Madrid nunca ha tenido buena prensa. Un «poblachón a medio construir», según Azaña. Un lugar «donde buscar voz sin encontrarla», según Larra. Una urbe en la que «todo es apariencia», según Galdós.

Existe un recelo ancestral en el resto del país, y en la propia ciudad, hacia todo lo que tiene que ver con Madrid. Pasa ahora lo mismo que con la bandera. Se asocia con la dictadura, con el centralismo desaforado, con la chulería de quien maneja los hilos del poder. Esa animadversión se está disparando durante esta crisis sanitaria, que nuestros políticos -cortos de miras- se afanan en convertir en batalla política. En Madrid, nuestros mandatarios luchan cuerpo a cuerpo, como el 2 de mayo y el 18 de julio. El cainismo político español, al que en estos días llamamos polarización, ha elegido las calles de la capital como teatro de operaciones.

El resumen de ese estado de ánimo lo ha hecho el diputado socialista Rafael Simancas -con mucho ascendiente en el actual PSOE- con unas palabras que hielan la sangre: «En España hay tantos muertos por el virus, porque en ella está Madrid» No ha sido el único en demonizar Madrid. TV3, la televisión pública catalana, se ha referido a Madrid como el «lugar de origen» del virus. Las propias televisiones nacionales, cada vez que llega un puente, alertan de salidas masivas de la capital, alentando así el miedo de la periferia a ser invadida por las hordas de madrileños. «Madrid es la nueva Cataluña», se ha llegado a decir a propósito del ránking de las antipatías de los españoles.

Por si fuera poca la inquina hacia la capital, los periodistas nos hemos encargado de elevar a categoría de movimiento social las imprudentes e infantiles protestas en el barrio de Salamanca, olvidando otras manifestaciones y otros lugares. Nos olvidamos de que en Madrid ya hace mucho tiempo que no existe la «zona nacional». Ya hay quien se ha apresurado a hablar del alzamiento de Núñez de Balboa, de la rebelión de los pijos, de los cayetanos, de los fachas armados de palos de golf, que en realidad eran escobas. Hay una insistencia sospechosa en fijar la atención en lo que se llama el facherío y en asociarlo con Madrid. Alguien debe de estar empeñado en convertir en un lugar hostil y malencarado el Madrid del «no pasarán», la capital de la gloria de Zúñiga, la capital del dolor de Umbral, el rompeolas de las Españas machadiano. Como si los 9.000 muertos, un tercio del total de todos los de España, no fueran suficiente desgracia.

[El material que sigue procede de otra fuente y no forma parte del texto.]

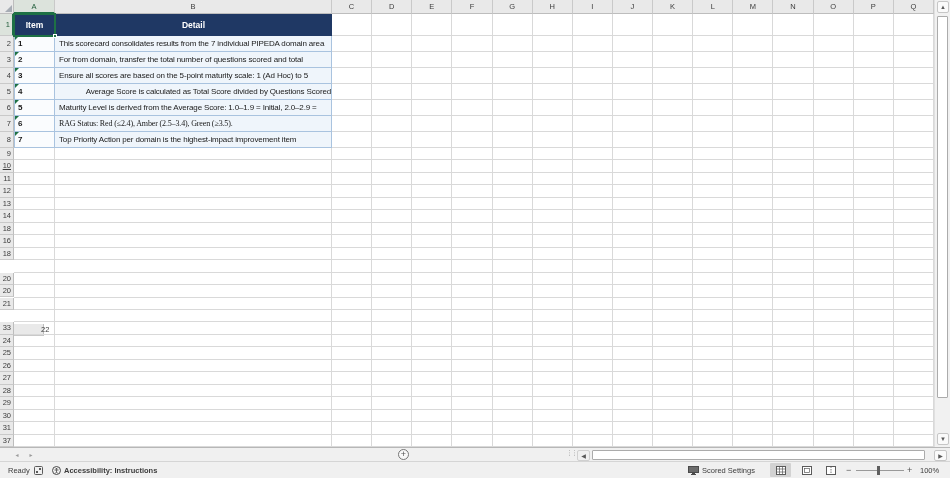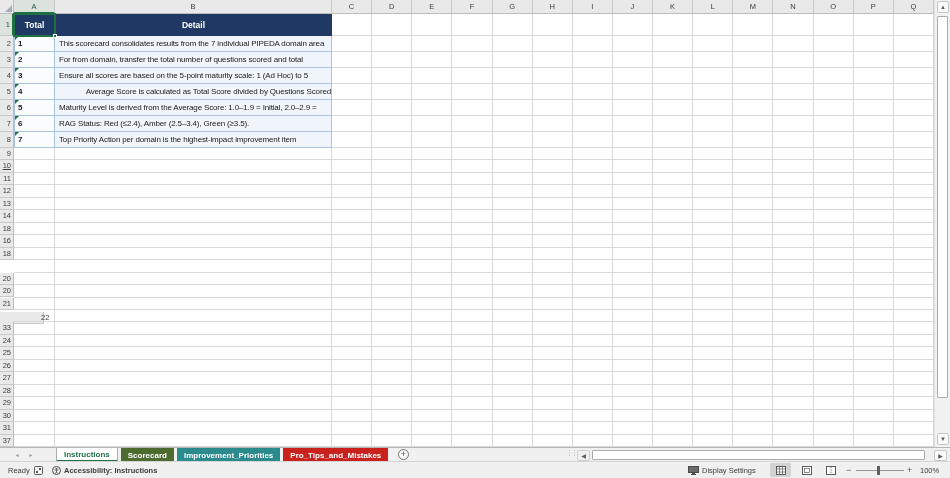--- a/index.html
+++ b/index.html
@@ -121,21 +121,21 @@
       <div class="row-h" style="top: 185.375px; height: 12.4583px; line-height: 11.4583px;">12</div>
       <div class="row-h" style="top: 197.833px; height: 12.4583px; line-height: 11.4583px;">13</div>
       <div class="row-h" style="top: 210.292px; height: 12.4583px; line-height: 11.4583px;">14</div>
       <div class="row-h" style="top: 222.75px; height: 12.4583px; line-height: 11.4583px;">18</div>
       <div class="row-h" style="top: 235.208px; height: 12.4583px; line-height: 11.4583px;">16</div>
       <div class="row-h" style="top: 247.667px; height: 12.4583px; line-height: 11.4583px;">17</div>
       <div class="row-h" style="top: 248px; height: 12.4583px; line-height: 11.4583px;">18</div>
       <div class="row-h" style="top: 272.583px; height: 12.4583px; line-height: 11.4583px;">20</div>
       <div class="row-h" style="top: 285.042px; height: 12.4583px; line-height: 11.4583px;">20</div>
       <div class="row-h" style="top: 297.5px; height: 12.4583px; line-height: 11.4583px;">21</div>
-      <div class="row-h" style="top: 312px; height: 12.4583px; line-height: 11.4583px; padding-left: 41px;">22</div>
+      <div class="row-h" style="top: 324px; height: 12.4583px; line-height: 11.4583px; padding-left: 41px;">22</div>
       <div class="row-h" style="top: 322.417px; height: 12.4583px; line-height: 11.4583px;">33</div>
       <div class="row-h" style="top: 334.875px; height: 12.4583px; line-height: 11.4583px;">24</div>
       <div class="row-h" style="top: 347.333px; height: 12.4583px; line-height: 11.4583px;">25</div>
       <div class="row-h" style="top: 359.792px; height: 12.4583px; line-height: 11.4583px;">26</div>
       <div class="row-h" style="top: 372.25px; height: 12.4583px; line-height: 11.4583px;">27</div>
       <div class="row-h" style="top: 384.708px; height: 12.4583px; line-height: 11.4583px;">28</div>
       <div class="row-h" style="top: 397.167px; height: 12.4583px; line-height: 11.4583px;">29</div>
       <div class="row-h" style="top: 409.625px; height: 12.4583px; line-height: 11.4583px;">30</div>
       <div class="row-h" style="top: 422.083px; height: 12.4583px; line-height: 11.4583px;">31</div>
       <div class="row-h" style="top: 434.542px; height: 12.4583px; line-height: 11.4583px;">37</div>
@@ -185,58 +185,52 @@
       <div class="hline" style="top: 359px; left: 14px; width: 920px;"></div>
       <div class="hline" style="top: 371px; left: 14px; width: 920px;"></div>
       <div class="hline" style="top: 384px; left: 14px; width: 920px;"></div>
       <div class="hline" style="top: 396px; left: 14px; width: 920px;"></div>
       <div class="hline" style="top: 409px; left: 14px; width: 920px;"></div>
       <div class="hline" style="top: 421px; left: 14px; width: 920px;"></div>
       <div class="hline" style="top: 434px; left: 14px; width: 920px;"></div>
       <div class="hline" style="top: 446px; left: 14px; width: 920px;"></div>
     </div>
   <div id="table">
-      <div class="tcell thead" style="left: 14px; top: 14px; width: 41px; height: 22px; background: rgb(31, 56, 100); color: rgb(255, 255, 255);">Total</div>
+      <div class="tcell thead" style="left: 14px; top: 14px; width: 41px; height: 22px; background: rgb(31, 56, 100); color: rgb(255, 255, 255);">Item</div>
       <div class="tcell thead" style="left: 55px; top: 14px; width: 277px; height: 22px; background: rgb(31, 56, 100); color: rgb(255, 255, 255);">Detail</div>
       <div class="tcell titem" style="left: 14px; top: 36px; width: 41px; height: 16px;">1<div class="err-tri"></div></div>
       <div class="tcell tdetail" style="left: 55px; top: 36px; width: 277px; height: 16px;">This scorecard consolidates results from the 7 individual PIPEDA domain area</div>
       <div class="tcell titem" style="left: 14px; top: 52px; width: 41px; height: 16px;">2<div class="err-tri"></div></div>
       <div class="tcell tdetail" style="left: 55px; top: 52px; width: 277px; height: 16px;">For from domain, transfer the total number of questions scored and total</div>
       <div class="tcell titem" style="left: 14px; top: 68px; width: 41px; height: 16px;">3<div class="err-tri"></div></div>
       <div class="tcell tdetail" style="left: 55px; top: 68px; width: 277px; height: 16px;">Ensure all scores are based on the 5-point maturity scale: 1 (Ad Hoc) to 5</div>
       <div class="tcell titem" style="left: 14px; top: 84px; width: 41px; height: 16px;">4<div class="err-tri"></div></div>
       <div class="tcell tdetail" style="left: 55px; top: 84px; width: 277px; height: 16px; text-align: right;">Average Score is calculated as Total Score divided by Questions Scored</div>
       <div class="tcell titem" style="left: 14px; top: 100px; width: 41px; height: 16px;">5<div class="err-tri"></div></div>
       <div class="tcell tdetail" style="left: 55px; top: 100px; width: 277px; height: 16px;">Maturity Level is derived from the Average Score: 1.0–1.9 = Initial, 2.0–2.9 =</div>
       <div class="tcell titem" style="left: 14px; top: 116px; width: 41px; height: 16px;">6<div class="err-tri"></div></div>
-      <div class="tcell tdetail" style="left: 55px; top: 116px; width: 277px; height: 16px;">RAG Status: Red (≤2.4), Amber (2.5–3.4), Green (≥3.5).</div>
+      <div class="tcell tdetail" style="left: 55px; top: 116px; width: 277px; height: 16px; font-family: Liberation Serif, serif;">RAG Status: Red (≤2.4), Amber (2.5–3.4), Green (≥3.5).</div>
       <div class="tcell titem" style="left: 14px; top: 132px; width: 41px; height: 16px;">7<div class="err-tri"></div></div>
       <div class="tcell tdetail" style="left: 55px; top: 132px; width: 277px; height: 16px;">Top Priority Action per domain is the highest-impact improvement item</div>
       <div class="sel-box" style="left: 13px; top: 13px; width: 43px; height: 24px; border-color: rgb(30, 113, 69);">
         <div class="sel-handle"></div>
       </div>
     </div>
 
   <div class="vscroll">
     <div class="sc-btn" style="left:2px;top:1px;width:12px;height:12px;">▲</div>
     <div class="v-thumb" style="top:16px;height:382px;"></div>
     <div class="sc-btn" style="left:2px;top:433px;width:12px;height:12px;">▼</div>
   </div>
 
   <div class="tabbar">
     <div class="tab-nav" style="left:10px;">
       <span style="width:14px;text-align:center;">◄</span>
       <span style="width:14px;text-align:center;">►</span>
     </div>
-    <div class="tabs" id="tabs">
-        <div class="tab active" style="background: rgb(255, 255, 255); color: rgb(30, 113, 69);">Instructions</div>
-        <div class="tab" style="background: rgb(78, 107, 47); color: rgb(255, 255, 255);">Scorecard</div>
-        <div class="tab" style="background: rgb(42, 138, 140); color: rgb(255, 255, 255);">Improvement_Priorities</div>
-        <div class="tab" style="background: rgb(201, 33, 30); color: rgb(255, 255, 255);">Pro_Tips_and_Mistakes</div>
-      </div>
     <div class="plus-btn">+</div>
     <div class="splitter">⋮⋮</div>
     <div class="sc-btn" style="left:577px;top:2px;width:13px;height:11px;background:#F0F0F0;border-color:#D0D0D0;">◀</div>
     <div class="h-thumb"></div>
     <div class="sc-btn" style="left:934px;top:2px;width:13px;height:11px;">▶</div>
   </div>
 
   <div class="statusbar">
     <div class="sb-item" style="left:8px;">
       <span>Ready</span>
@@ -256,21 +250,21 @@
         </svg>
       <span>Accessibility: Instructions</span>
     </div>
 
     <div class="sb-item" style="left:688px;">
       <svg width="11" height="9" viewBox="0 0 11 9">
           <rect x="0.5" y="0.5" width="10" height="6" fill="#6B6B6B" stroke="#4A4A4A"></rect>
           <rect x="4" y="7" width="3" height="1" fill="#4A4A4A"></rect>
           <rect x="3" y="8" width="5" height="1" fill="#4A4A4A"></rect>
         </svg>
-      <span>Display Settings</span>
+      <span>Scored Settings</span>
     </div>
 
     <div class="viewbtn sel" style="left:770px;">
       <svg width="10" height="9" viewBox="0 0 10 9">
           <rect x="0.5" y="0.5" width="9" height="8" fill="#fff" stroke="#5A5A5A"></rect>
           <path d="M0.5 3 H9.5 M0.5 6 H9.5 M3.5 0.5 V8.5 M6.5 0.5 V8.5" stroke="#5A5A5A" stroke-width="0.7"></path>
         </svg>
     </div>
     <div class="viewbtn" style="left:796px;">
       <svg width="10" height="9" viewBox="0 0 10 9">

La mezquina lucha política se encuentra en el trasfondo de este cambio de actitud hacia Madrid, esa ciudad donde hace apenas unos meses nadie se sentía extraño, viniera de donde viniera; ahora, a la fase cero ya no viene nadie. ¿Para qué? Dicen que Madrid es el fortín de la derecha y, aunque con frecuencia no lo parezca, la sede del Gobierno central. La presidenta Díaz Ayuso -que se esfuerza en ganarse las críticas cada día- y, en menor medida, el alcalde Martínez-Almeida -que se gana la popularidad a base de discreción- se han convertido en algo más que un gobierno local. Ni siquiera el mismísimo Casado es ahora la oposición al Gobierno. La verdadera oposición es Madrid. Esa batalla en medio de la tragedia hace un flaco favor a los madrileños.

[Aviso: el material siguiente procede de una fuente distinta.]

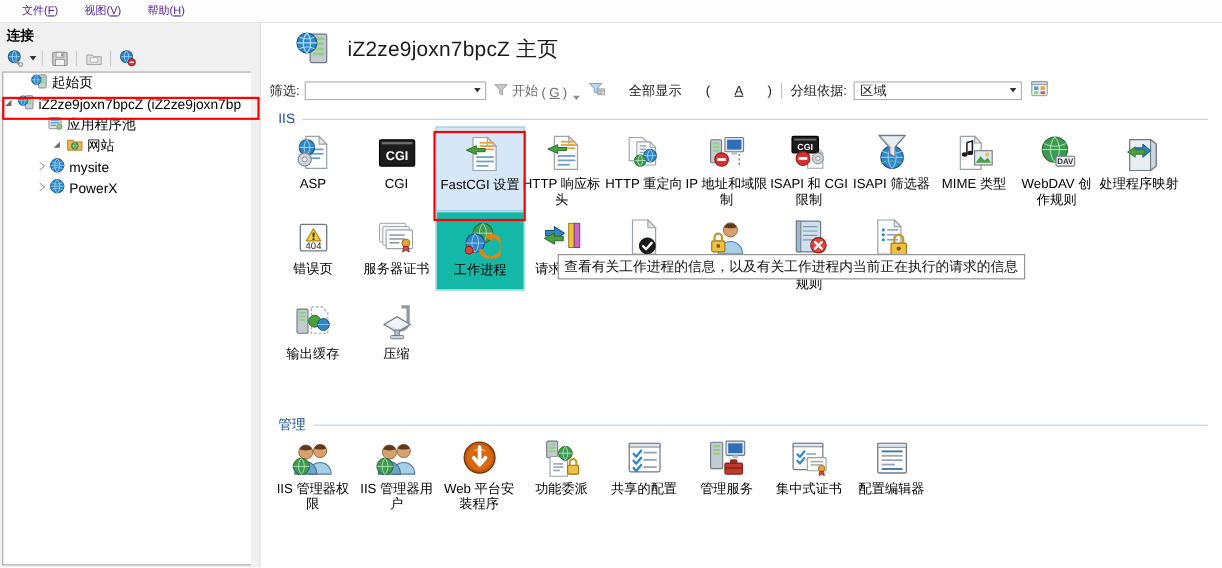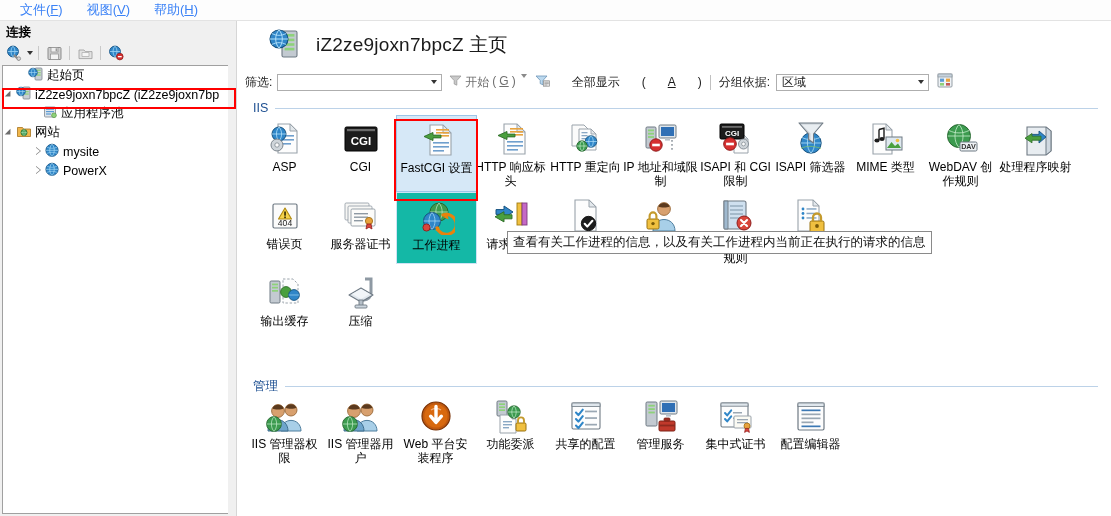--- a/index.html
+++ b/index.html
@@ -11,21 +11,21 @@
     -webkit-font-smoothing:none;
   }
   #app{position:relative;width:1111px;height:516px;}
 
   
   .menubar{
     position:absolute;left:0;top:0;width:1111px;height:21px;
     background:#fdfdfd;border-bottom:1px solid #e3e3e3;
     display:flex;align-items:center;padding-left:8px;box-sizing:border-box;
   }
-  .menubar .mi{padding:2px 12px;font-size:13px;color:#3b82f6;cursor:default;}
+  .menubar .mi{padding:2px 12px;font-size:10px;color:#4c1d95;cursor:default;}
   .menubar .mi u{text-decoration:underline;}
 
   
   .leftpane{
     position:absolute;left:0;top:21px;width:228px;height:495px;
     background:#f0f0f0;box-sizing:border-box;
   }
   .conn-title{
     position:absolute;left:0;top:0;width:228px;height:20px;
     font-weight:bold;font-size:12.5px;color:#000;
@@ -87,21 +87,21 @@
     position:absolute;left:0;top:48px;width:875px;height:26px;
     display:flex;align-items:center;font-size:12px;color:#222;padding-left:8px;
     box-sizing:border-box;
   }
   .filterbar .lbl{margin-right:5px;}
   .combo{
     height:17px;border:1px solid #aeaeae;background:#fff;display:inline-flex;
     align-items:center;justify-content:flex-end;box-sizing:border-box;padding-right:4px;
   }
   .combo .cdn{width:0;height:0;border-left:3.5px solid transparent;border-right:3.5px solid transparent;border-top:4px solid #333;}
-  .gobtn{display:inline-flex;align-items:flex-start;gap:3px;margin-left:7px;color:#6f6f6f;}
+  .gobtn{display:inline-flex;align-items:flex-end;gap:3px;margin-left:7px;color:#6f6f6f;}
   .gobtn .gdn{width:0;height:0;border-left:3px solid transparent;border-right:3px solid transparent;border-top:4px solid #8a8a8a;margin-left:2px;}
   .showall{display:inline-flex;align-items:center;gap:22px;margin-left:8px;color:#1a1a1a;}
   .vsep{width:1px;height:15px;background:#c0c0c0;margin:0 8px;}
   .viewbtn{display:inline-flex;align-items:center;gap:3px;margin-left:8px;}
 
   .content{
     position:absolute;left:0;top:74px;width:875px;height:421px;
     background:#fff;overflow:hidden;
   }
   .grp{position:absolute;left:16px;display:flex;align-items:center;width:845px;}
@@ -215,21 +215,21 @@
             <rect x="2.5" y="2" width="11" height="10" rx="1" fill="#dfe5ea" stroke="#7d878f" stroke-width=".8"></rect>
             <rect x="4" y="3.6" width="8" height="1.2" fill="#5b9bd5"></rect>
             <rect x="4" y="6" width="8" height="1.2" fill="#5b9bd5"></rect>
             <rect x="4" y="8.4" width="5" height="1.2" fill="#5b9bd5"></rect>
             <circle cx="12" cy="10.3" r="2.4" fill="#8fd17a" stroke="#4f8f3e" stroke-width=".6"></circle>
           </svg>
         </span>
         <span class="tlabel">应用程序池</span>
       </div>
 
-      <div class="tnode" style="padding-left:2px;">
+      <div class="tnode" style="padding-left:2px;margin-left:44px;">
         <span class="exp open"></span>
         <span>
           <svg width="16" height="15" viewBox="0 0 16 15">
             <path d="M1.5 3.5h5l1.2 1.5H14.5v7.5H1.5z" fill="#f0b64a" stroke="#a77420" stroke-width=".8"></path>
             <circle cx="8" cy="8.6" r="3.1" fill="#3c9b4f" stroke="#2a6e38" stroke-width=".7"></circle>
             <path d="M4.9 8.6h6.2M8 5.5c1.7 1.6 1.7 4.6 0 6.2M8 5.5c-1.7 1.6-1.7 4.6 0 6.2" stroke="#bfe8c6" stroke-width=".5" fill="none"></path>
           </svg>
         </span>
         <span class="tlabel">网站</span>
       </div>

No es honesto en estas circunstancias perder el tiempo en competir como niños a ver quién lo está haciendo mejor -o peor-, si Moncloa, la Puerta del Sol o Cibeles. Que no se equivoquen. De esto, por más que se utilicen como arma arrojadiza los muertos, los enfermos o las carencias hospitalarias, nadie va a sacar rédito político. Nadie va a salir bien parado. Lo anticipó el socialista extremeño Fernández-Vara condenando «las miserias contra Madrid» y vaticinando que «esta crisis se llevará por delante a toda la clase política de España». Salvar Madrid es salvar España y salvar España es salvar Madrid, gobierne quien gobierne en uno y otro sitio.

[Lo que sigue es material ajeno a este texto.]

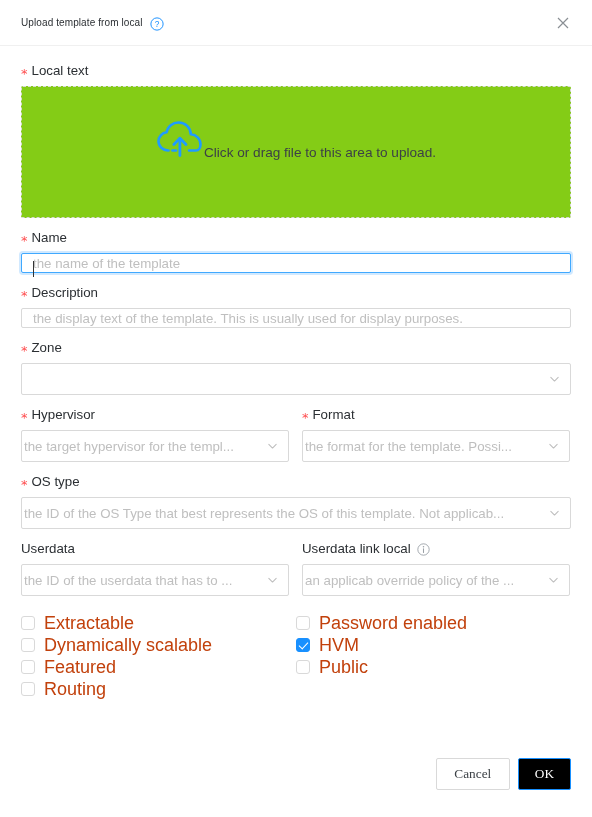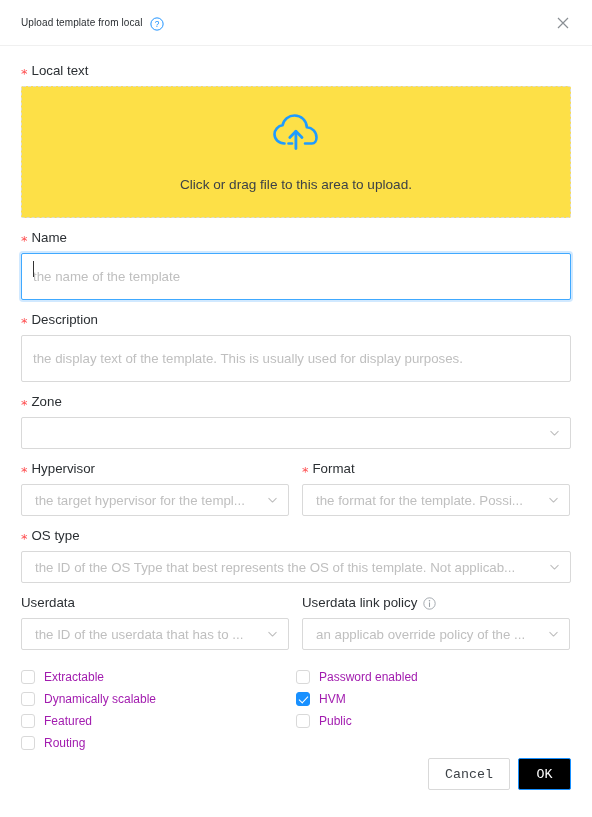--- a/index.html
+++ b/index.html
@@ -76,37 +76,37 @@
     position: relative;
     top: 0px;
     cursor: pointer;
   }
 
   
   .dropzone {
     height: 132px;
     border: 1px dashed #d9d9d9;
     border-radius: 2px;
-    background: #fde047;
-    display: flex;
-    flex-direction: column;
+    background: #84cc16;
+    display: flex;
+    flex-direction: row;
     align-items: center;
     justify-content: center;
     cursor: pointer;
   }
   .dropzone-icon { margin-bottom: 22px; }
   .dropzone-text {
     font-size: 13.6px;
     color: #3c4146;
   }
 
   
   .text-input {
     width: 100%;
-    height: 47px;
+    height: 20px;
     border: 1px solid #d9d9d9;
     border-radius: 2px;
     background: #ffffff;
     font-size: 13.3px;
     color: #2b2f33;
     padding: 4px 11px;
     outline: none;
     font-family: "Liberation Sans", sans-serif;
   }
   .text-input::placeholder { color: #bfbfbf; }
@@ -117,21 +117,21 @@
 
   
   .select {
     width: 100%;
     height: 32px;
     border: 1px solid #d9d9d9;
     border-radius: 2px;
     background: #ffffff;
     display: flex;
     align-items: center;
-    padding: 0 13px;
+    padding: 0 2px;
     cursor: pointer;
     position: relative;
     overflow: hidden;
   }
   .select-value {
     font-size: 13.3px;
     color: #bfbfbf;
     white-space: nowrap;
     overflow: hidden;
     text-overflow: ellipsis;
@@ -183,22 +183,22 @@
   .cb.checked::after {
     content: "";
     position: absolute;
     left: 4px; top: 1px;
     width: 4px; height: 8px;
     border: solid #fff;
     border-width: 0 1.6px 1.6px 0;
     transform: rotate(43deg);
   }
   .check-label {
-    font-size: 12px;
-    color: #a21caf;
+    font-size: 18px;
+    color: #c2410c;
     line-height: 1;
   }
 
   
   .modal-footer {
     position: absolute;
     left: 0; right: 0;
     bottom: 27px;
     padding: 0 21px;
     display: flex;
@@ -207,21 +207,21 @@
   }
   .btn {
     height: 32px;
     border-radius: 2px;
     font-size: 13.3px;
     padding: 0 16px;
     cursor: pointer;
     display: inline-flex;
     align-items: center;
     justify-content: center;
-    font-family: Liberation Mono, monospace;
+    font-family: Liberation Serif, serif;
   }
   .btn-cancel {
     background: #ffffff;
     border: 1px solid #d9d9d9;
     color: #3c4146;
     min-width: 74px;
   }
   .btn-ok {
     background: #000000;
     border: 1px solid #1890ff;
@@ -366,21 +366,21 @@
           <span class="select-value">the ID of the userdata that has to ...</span>
           <span class="select-arrow">
             <svg width="11" height="11" viewBox="0 0 12 12">
                 <path d="M2 4.2 L6 8.2 L10 4.2" fill="none" stroke="#bfbfbf" stroke-width="1.2" stroke-linecap="round" stroke-linejoin="round"></path>
               </svg>
           </span>
         </div>
       </div>
       <div class="col field">
         <div class="label">
-          <span>Userdata link policy</span>
+          <span>Userdata link local</span>
           <span class="label-info">
             <svg width="13" height="13" viewBox="0 0 16 16">
               <circle cx="8" cy="8" r="7" fill="none" stroke="#9aa0a6" stroke-width="1.1"></circle>
               <circle cx="8" cy="4.6" r="0.95" fill="#9aa0a6"></circle>
               <path d="M8 7 L8 11.8" stroke="#9aa0a6" stroke-width="1.3" stroke-linecap="round"></path>
             </svg>
           </span>
         </div>
         <div class="select">
           <span class="select-value">an applicab override policy of the ...</span>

Admito que los adoptados por Madrid podemos padecer una especie de síndrome de Estocolmo, estar cegados por el agradecimiento a esa ciudad que Cela definía como una «extraña mezcla de Navalcarnero y Kansas City, poblada de subsecretarios». Se olvida a menudo que esos madrileños a los que tanto se desprecia son hoy, en su mayoría, esos adoptados que llegaron -llegamos- desde los mismos lugares donde hoy se les vilipendia.